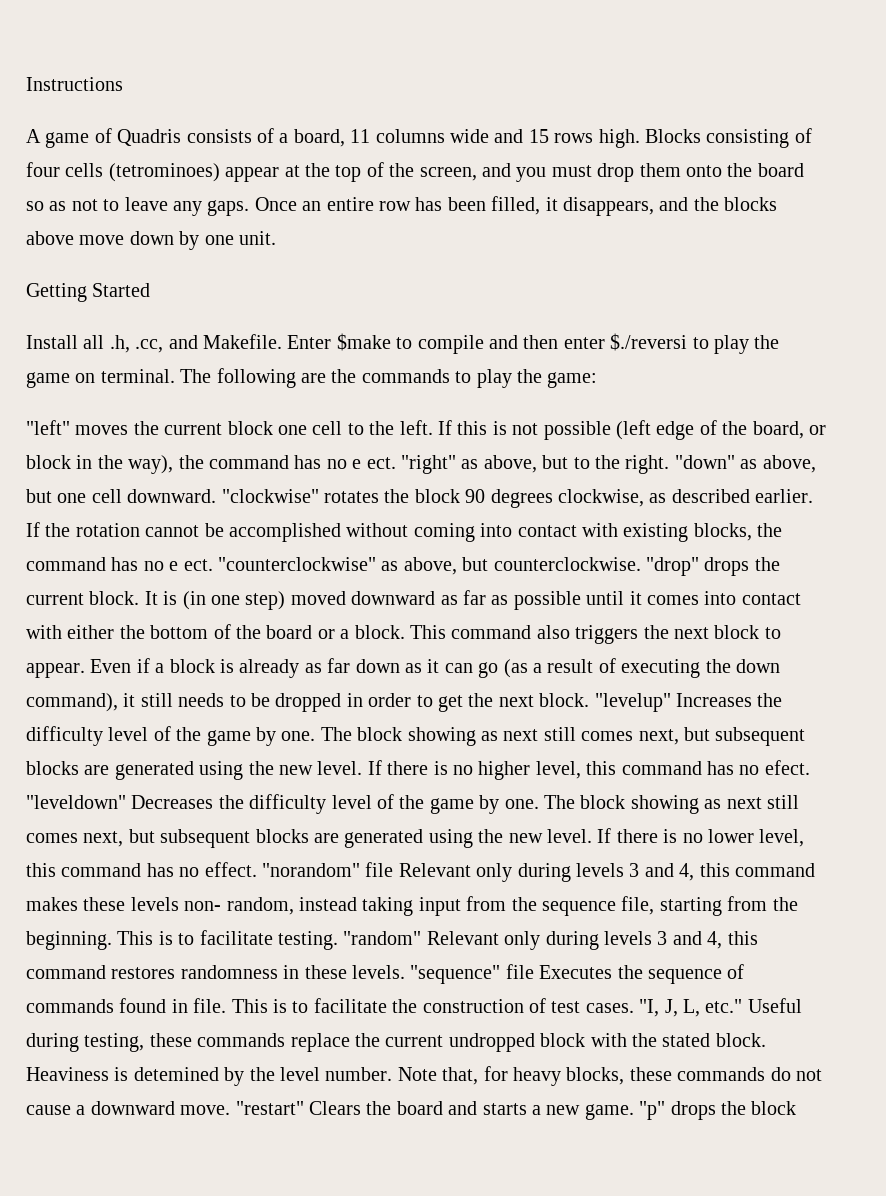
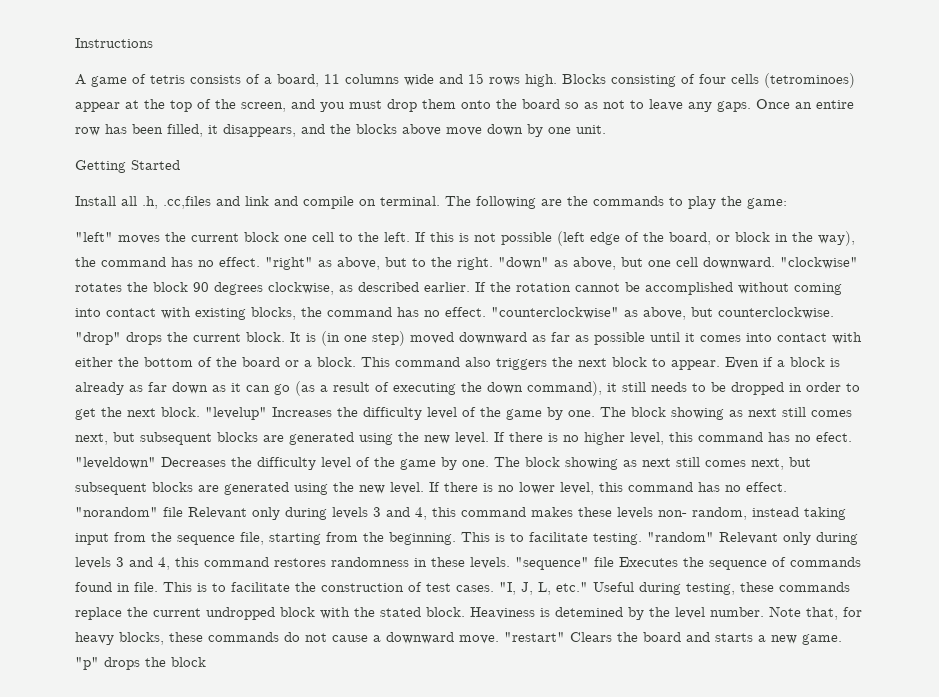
- A game of Quadris consists of a board, 11 columns wide and 15 rows high.
+ A game of tetris consists of a board, 11 columns wide and 15 rows high.
- Install all .h, .cc, and Makefile. Enter $make to compile and then enter $./reversi to play the game on terminal.
+ Install all .h, .cc,files and link and compile on terminal.
- If this is not possible (left edge of the board, or block in the way), the command has no e ect.
+ If this is not possible (left edge of the board, or block in the way), the command has no effect.
- If the rotation cannot be accomplished without coming into contact with existing blocks, the command has no e ect.
+ If the rotation cannot be accomplished without coming into contact with existing blocks, the command has no effect.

*Exercise instructions*. Where a line of the records contains the word "blocks", copy that line.

*Result*.
- If the rotation cannot be accomplished without coming into contact with existing blocks, the command has no e ect.
+ If the rotation cannot be accomplished without coming into contact with existing blocks, the command has no effect.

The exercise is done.